===== Available data =====

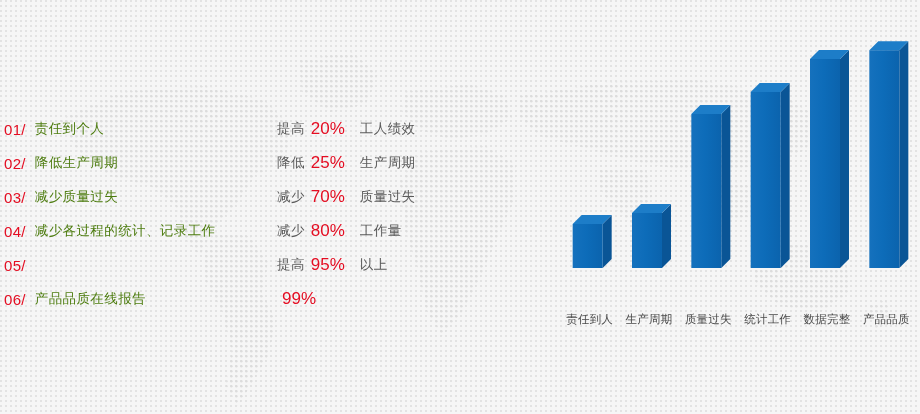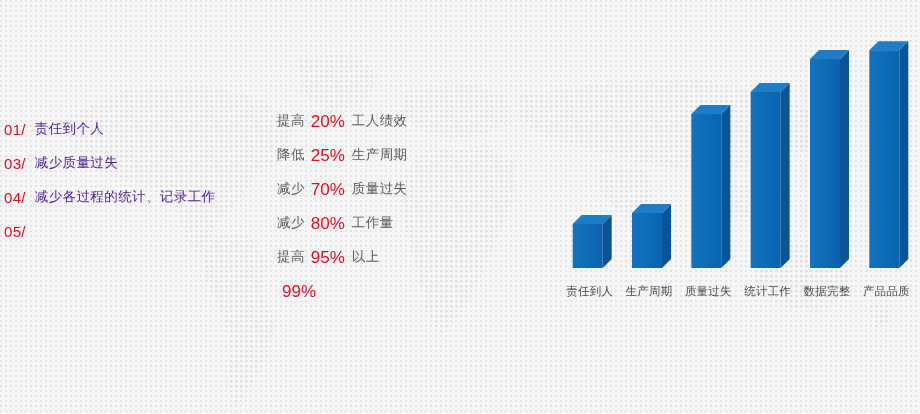--- a/index.html
+++ b/index.html
@@ -43,69 +43,70 @@
     white-space:nowrap;
   }
   .li-idx{
     color:#e40d22;
     font-size:15px;
     letter-spacing:.3px;
     margin-right:9px;
     font-family:"Liberation Sans",sans-serif;
   }
   .li-txt{
-    color:#4c1d95;
+    color:#4d7c0f;
     font-size:13.5px;
     letter-spacing:.4px;
   }
 
   
   #list-mid{
     position:absolute;
     left:277px;top:112px;
     width:270px;
   }
   .mid-row{
     height:34px;
-    display:flex;align-items:flex-start;
+    display:flex;align-items:center;
     white-space:nowrap;
     color:#5a5a5a;
     font-size:13.5px;
     letter-spacing:.4px;
   }
   .mid-pct{
     color:#e40d22;
     font-weight:normal;
     font-size:17px;
     margin:0 5px;
     font-family:"Liberation Sans",sans-serif;
     letter-spacing:0;
   }
   .mid-pre{margin-right:1px;}
-  .mid-post{margin-left:2px;}
+  .mid-post{margin-left:10px;}
 
   
   #chart{
     position:absolute;
     left:560px;top:18px;
     width:356px;height:290px;
   }
   #chart svg{display:block;}
   .axis-labels{
     position:absolute;
     left:560px;top:284px;
     width:356px;
     display:flex;
   }
   .axis-label{
     flex:1 1 0;
     text-align:center;
     color:#4a4a4a;
     font-size:11.5px;
     letter-spacing:.2px;
+    margin-top:28px;
   }
 </style>
 </head>
 <body>
 
 <div class="wrap">
 
   <div id="bg-map">
     <div class="dots"></div>
     <svg viewBox="0 0 920 414" xmlns="http://www.w3.org/2000/svg">
@@ -149,29 +150,37 @@
     </svg>
   </div>
 
   <div id="list-left">
 
     <div class="li-row">
       <span class="li-idx">01/</span>
       <span class="li-txt">责任到个人</span>
     </div>
     <div class="li-row">
+      <span class="li-idx">02/</span>
+      <span class="li-txt">降低生产周期</span>
+    </div>
+    <div class="li-row">
       <span class="li-idx">03/</span>
       <span class="li-txt">减少质量过失</span>
     </div>
     <div class="li-row">
       <span class="li-idx">04/</span>
       <span class="li-txt">减少各过程的统计、记录工作</span>
     </div>
     <div class="li-row">
       <span class="li-idx">05/</span>
+    </div>
+    <div class="li-row">
+      <span class="li-idx">06/</span>
+      <span class="li-txt">产品品质在线报告</span>
     </div>
   </div>
 
   <div id="list-mid">
 
     <div class="mid-row">
       <span class="mid-pre">提高</span>
       <span class="mid-pct">20%</span>
       <span class="mid-post">工人绩效</span>
     </div>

=====

## About this exercise
Output every record above exactly, leaving out the pictures.

## Task response
--- a/index.html
+++ b/index.html
@@ -43,69 +43,70 @@
     white-space:nowrap;
   }
   .li-idx{
     color:#e40d22;
     font-size:15px;
     letter-spacing:.3px;
     margin-right:9px;
     font-family:"Liberation Sans",sans-serif;
   }
   .li-txt{
-    color:#4c1d95;
+    color:#4d7c0f;
     font-size:13.5px;
     letter-spacing:.4px;
   }
 
   
   #list-mid{
     position:absolute;
     left:277px;top:112px;
     width:270px;
   }
   .mid-row{
     height:34px;
-    display:flex;align-items:flex-start;
+    display:flex;align-items:center;
     white-space:nowrap;
     color:#5a5a5a;
     font-size:13.5px;
     letter-spacing:.4px;
   }
   .mid-pct{
     color:#e40d22;
     font-weight:normal;
     font-size:17px;
     margin:0 5px;
     font-family:"Liberation Sans",sans-serif;
     letter-spacing:0;
   }
   .mid-pre{margin-right:1px;}
-  .mid-post{margin-left:2px;}
+  .mid-post{margin-left:10px;}
 
   
   #chart{
     position:absolute;
     left:560px;top:18px;
     width:356px;height:290px;
   }
   #chart svg{display:block;}
   .axis-labels{
     position:absolute;
     left:560px;top:284px;
     width:356px;
     display:flex;
   }
   .axis-label{
     flex:1 1 0;
     text-align:center;
     color:#4a4a4a;
     font-size:11.5px;
     letter-spacing:.2px;
+    margin-top:28px;
   }
 </style>
 </head>
 <body>
 
 <div class="wrap">
 
   <div id="bg-map">
     <div class="dots"></div>
     <svg viewBox="0 0 920 414" xmlns="http://www.w3.org/2000/svg">
@@ -149,29 +150,37 @@
     </svg>
   </div>
 
   <div id="list-left">
 
     <div class="li-row">
       <span class="li-idx">01/</span>
       <span class="li-txt">责任到个人</span>
     </div>
     <div class="li-row">
+      <span class="li-idx">02/</span>
+      <span class="li-txt">降低生产周期</span>
+    </div>
+    <div class="li-row">
       <span class="li-idx">03/</span>
       <span class="li-txt">减少质量过失</span>
     </div>
     <div class="li-row">
       <span class="li-idx">04/</span>
       <span class="li-txt">减少各过程的统计、记录工作</span>
     </div>
     <div class="li-row">
       <span class="li-idx">05/</span>
+    </div>
+    <div class="li-row">
+      <span class="li-idx">06/</span>
+      <span class="li-txt">产品品质在线报告</span>
     </div>
   </div>
 
   <div id="list-mid">
 
     <div class="mid-row">
       <span class="mid-pre">提高</span>
       <span class="mid-pct">20%</span>
       <span class="mid-post">工人绩效</span>
     </div>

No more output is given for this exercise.